The Blues Foundation in Memphis gave her the 2011 Keeping the Blues Alive Award in Literature, and the Association of Recorded Sound Collections gave the book its 2011 Award for Excellence in Historical Recorded Sound Research.
BIOGRAPHY
Mary Lou Sullivan
Everything’s Bigger in Texas: The Life and Times of Kinky Friedman
Backbeat Books
Hardcover, 978-1495058967, 344 pages, $29.99 (also available as ebook)
October 2017
Reviewed by Si Dunn
Chicago-native Richard “Kinky” Friedman has lived a bigger life in Texas than most other Lone Star State inhabitants would dare. Indeed, Kinky’s name is now recognized across the nation and in many other parts of the the world. But what he is remembered for, besides being famous, can be harder to pin down.
He is perhaps best known as a Jewish country-western singer and songwriter who became a mystery novelist, a Texas Monthly columnist, a serious candidate for Texas governor, and a national TV political commentator, among other things. He also is an animal rights activist and friends with many musicians and pop-culture celebrities. And, now in his seventies, he again has been hitting the road to perform his songs — drawing inspiration from two other still-traveling troubadours: Willie Nelson, now in his eighties, and Bob Dylan, now in his mid-seventies.

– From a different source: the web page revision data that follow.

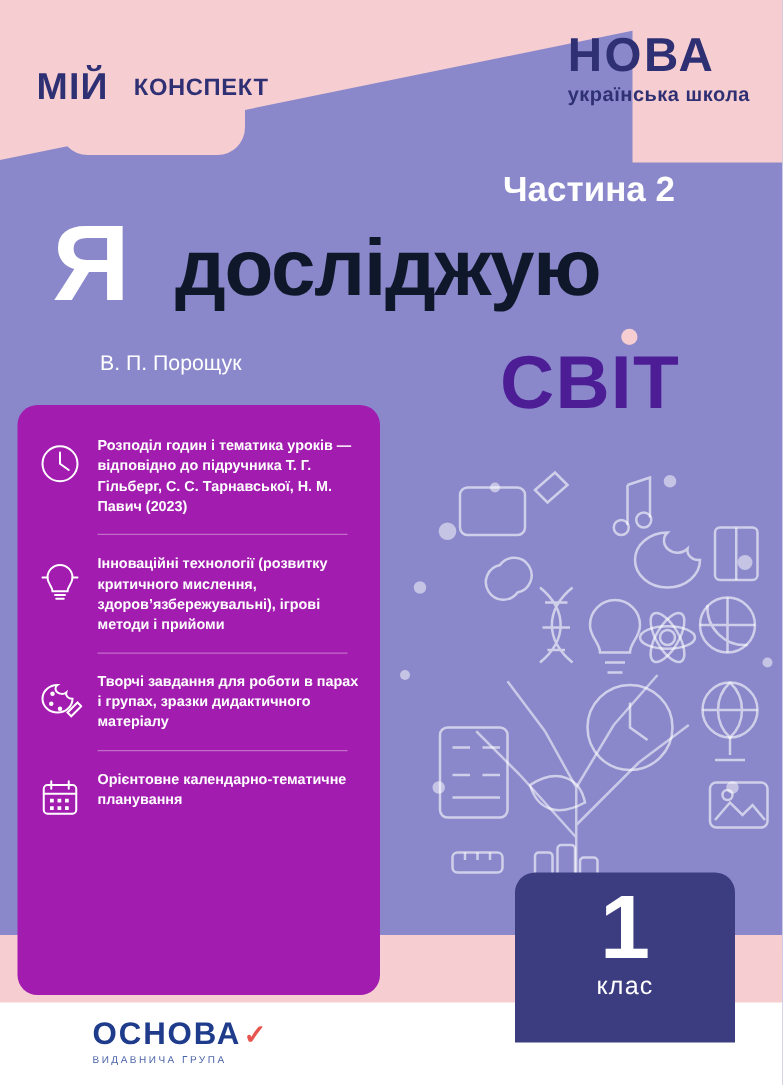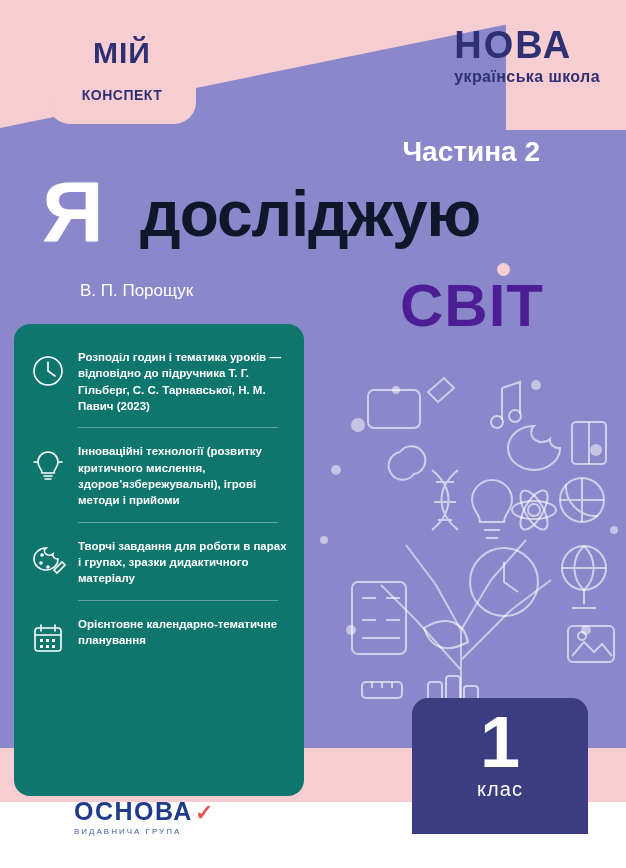--- a/index.html
+++ b/index.html
@@ -61,7 +61,7 @@
     text-align: center;
     color: #2f3074;
     display: flex;
-    flex-direction: column;
+    flex-direction: row;
     justify-content: center;
     align-items: center;
     gap: 20px;

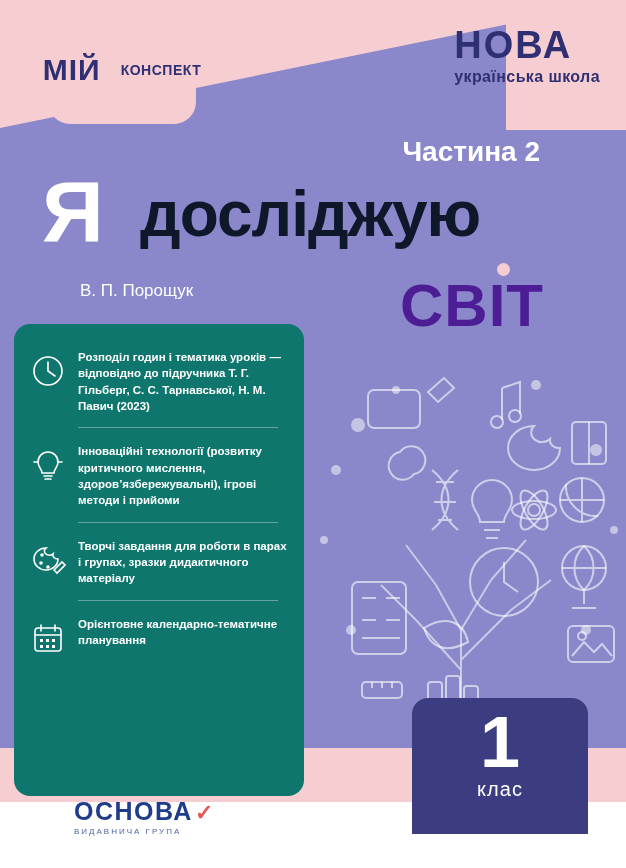--- a/index.html
+++ b/index.html
@@ -73,7 +73,7 @@
     line-height: 1;
   }
   .badge-konspekt .l2 {
-    font-size: 14px;
+    font-size: 19px;
     font-weight: bold;
     letter-spacing: 0.5px;
     line-height: 1;

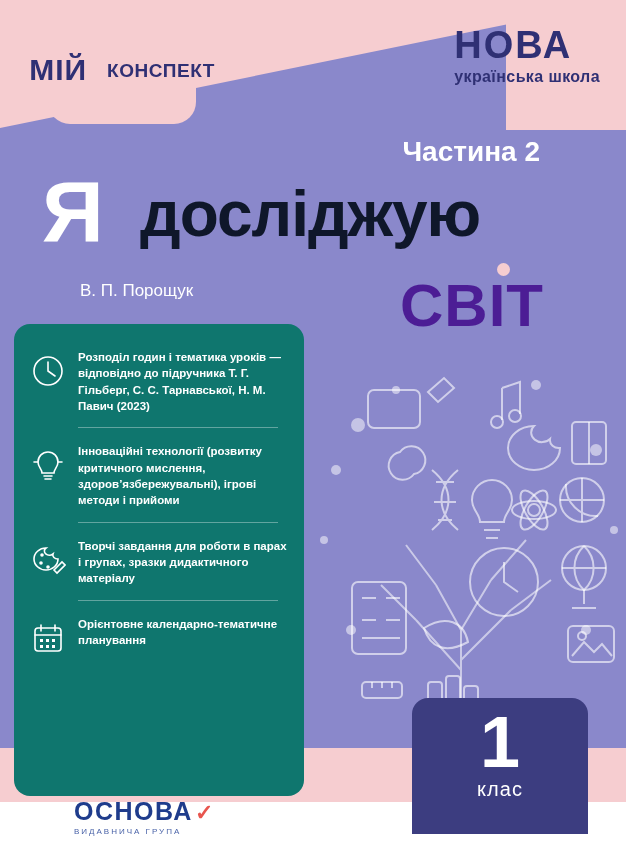--- a/index.html
+++ b/index.html
@@ -157,7 +157,7 @@
     left: 14px; top: 324px;
     width: 290px;
     height: 472px;
-    background: #0f766e;
+    background: #a21caf;
     border-radius: 16px;
     padding: 18px 16px 20px 14px;
     box-sizing: border-box;

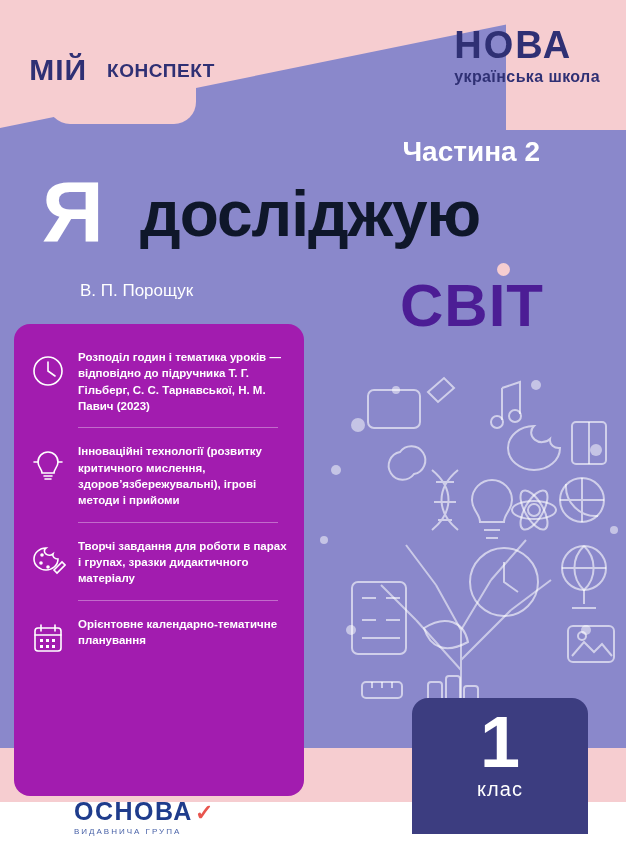--- a/index.html
+++ b/index.html
@@ -213,7 +213,7 @@
   
   .publisher {
     position: absolute;
-    left: 74px; bottom: 32px;
+    left: 74px; bottom: 16px;
     color: #1d3f8f;
     text-align: left;
   }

“Kinky’s legacy is the ability to inspire, to make people laugh, to make them think, to skewer sacred cows and hypocrisy, to continue to move forward, and to be his own man,” Mary Lou Sullivan writes. “He inspired 600,000 Texans, including first-time voters, to believe in honesty and integrity, and stuck to his principles and beliefs when a life and taking campaigns donations from lobbyists would have helped him politically.”
Her entertaining biography of Friedman is based on “dozens” of interviews gathered over a period of years, and she was able to gain his trust and push him “well beyond [his] comfort zone” with questions.
Some of his early life is eye-opening. As a child, he was a chess prodigy. He grew up in Houston and Austin and joined a fraternity at the University of Texas at Austin. He and his first band, King Arthur and the Carrots, released a record spoofing the Beach Boys. It got some radio air play in Austin for a couple of weeks in the mid-1960s, then fell off the charts. Later, as the Vietnam War kept heating up, Kinky Friedman joined the Peace Corps and served in Borneo as an agricultural extension volunteer who didn’t have much to do except explore the countryside, cities, and culture.
The well-written biography also chronicles his efforts to find songwriting success and stardom in Los Angeles, Nashville, and New York. Kinky became friends with many notables, including comedian-actor John Belushi, and got to perform on “Saturday Night Live.” But his Big Apple days also were days of heavy drug use, and he returned to Austin in the early 1980s essentially “to save his life.” He kicked drugs and began a two-decade career writing mystery novels and other types of books. He also entered politics and returned to music.
Ultimately, Kinky Friedman remains difficult to label and sum up. But Mary Lou Sullivan provides a frequently enlightening portrait of a man with many talents, including self-promotion. You can open her book to almost any page and quickly get engrossed.